TASK TO COMPLETE
Every record must be copied exactly.
START RECORDS TO PROCESS
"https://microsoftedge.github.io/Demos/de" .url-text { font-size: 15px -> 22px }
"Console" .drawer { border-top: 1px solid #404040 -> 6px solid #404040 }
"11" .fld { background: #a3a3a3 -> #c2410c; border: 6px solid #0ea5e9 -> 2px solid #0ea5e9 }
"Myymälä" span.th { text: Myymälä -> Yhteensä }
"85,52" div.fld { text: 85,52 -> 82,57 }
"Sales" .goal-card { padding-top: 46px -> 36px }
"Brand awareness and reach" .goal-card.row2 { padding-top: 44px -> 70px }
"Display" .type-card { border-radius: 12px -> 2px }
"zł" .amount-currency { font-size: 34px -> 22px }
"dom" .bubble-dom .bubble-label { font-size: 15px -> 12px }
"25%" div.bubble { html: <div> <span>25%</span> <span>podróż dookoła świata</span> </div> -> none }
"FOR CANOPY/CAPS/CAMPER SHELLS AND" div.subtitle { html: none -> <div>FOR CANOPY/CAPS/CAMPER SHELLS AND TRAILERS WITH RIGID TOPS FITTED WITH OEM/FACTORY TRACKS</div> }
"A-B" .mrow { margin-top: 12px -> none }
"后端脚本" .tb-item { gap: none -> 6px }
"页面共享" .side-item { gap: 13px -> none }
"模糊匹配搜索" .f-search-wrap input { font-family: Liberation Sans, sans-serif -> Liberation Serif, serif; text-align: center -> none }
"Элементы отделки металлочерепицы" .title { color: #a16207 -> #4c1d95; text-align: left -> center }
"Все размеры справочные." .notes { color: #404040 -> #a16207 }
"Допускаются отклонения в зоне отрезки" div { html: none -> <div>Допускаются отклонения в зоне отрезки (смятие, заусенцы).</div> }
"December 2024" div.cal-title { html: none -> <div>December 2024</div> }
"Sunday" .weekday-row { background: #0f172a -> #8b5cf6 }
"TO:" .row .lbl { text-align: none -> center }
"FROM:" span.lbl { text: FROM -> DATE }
END RECORDS TO PROCESS
ANSWER SECTION
"https://microsoftedge.github.io/Demos/de" .url-text { font-size: 15px -> 22px }
"Console" .drawer { border-top: 1px solid #404040 -> 6px solid #404040 }
"11" .fld { background: #a3a3a3 -> #c2410c; border: 6px solid #0ea5e9 -> 2px solid #0ea5e9 }
"Myymälä" span.th { text: Myymälä -> Yhteensä }
"85,52" div.fld { text: 85,52 -> 82,57 }
"Sales" .goal-card { padding-top: 46px -> 36px }
"Brand awareness and reach" .goal-card.row2 { padding-top: 44px -> 70px }
"Display" .type-card { border-radius: 12px -> 2px }
"zł" .amount-currency { font-size: 34px -> 22px }
"dom" .bubble-dom .bubble-label { font-size: 15px -> 12px }
"25%" div.bubble { html: <div> <span>25%</span> <span>podróż dookoła świata</span> </div> -> none }
"FOR CANOPY/CAPS/CAMPER SHELLS AND" div.subtitle { html: none -> <div>FOR CANOPY/CAPS/CAMPER SHELLS AND TRAILERS WITH RIGID TOPS FITTED WITH OEM/FACTORY TRACKS</div> }
"A-B" .mrow { margin-top: 12px -> none }
"后端脚本" .tb-item { gap: none -> 6px }
"页面共享" .side-item { gap: 13px -> none }
"模糊匹配搜索" .f-search-wrap input { font-family: Liberation Sans, sans-serif -> Liberation Serif, serif; text-align: center -> none }
"Элементы отделки металлочерепицы" .title { color: #a16207 -> #4c1d95; text-align: left -> center }
"Все размеры справочные." .notes { color: #404040 -> #a16207 }
"Допускаются отклонения в зоне отрезки" div { html: none -> <div>Допускаются отклонения в зоне отрезки (смятие, заусенцы).</div> }
"December 2024" div.cal-title { html: none -> <div>December 2024</div> }
"Sunday" .weekday-row { background: #0f172a -> #8b5cf6 }
"TO:" .row .lbl { text-align: none -> center }
"FROM:" span.lbl { text: FROM -> DATE }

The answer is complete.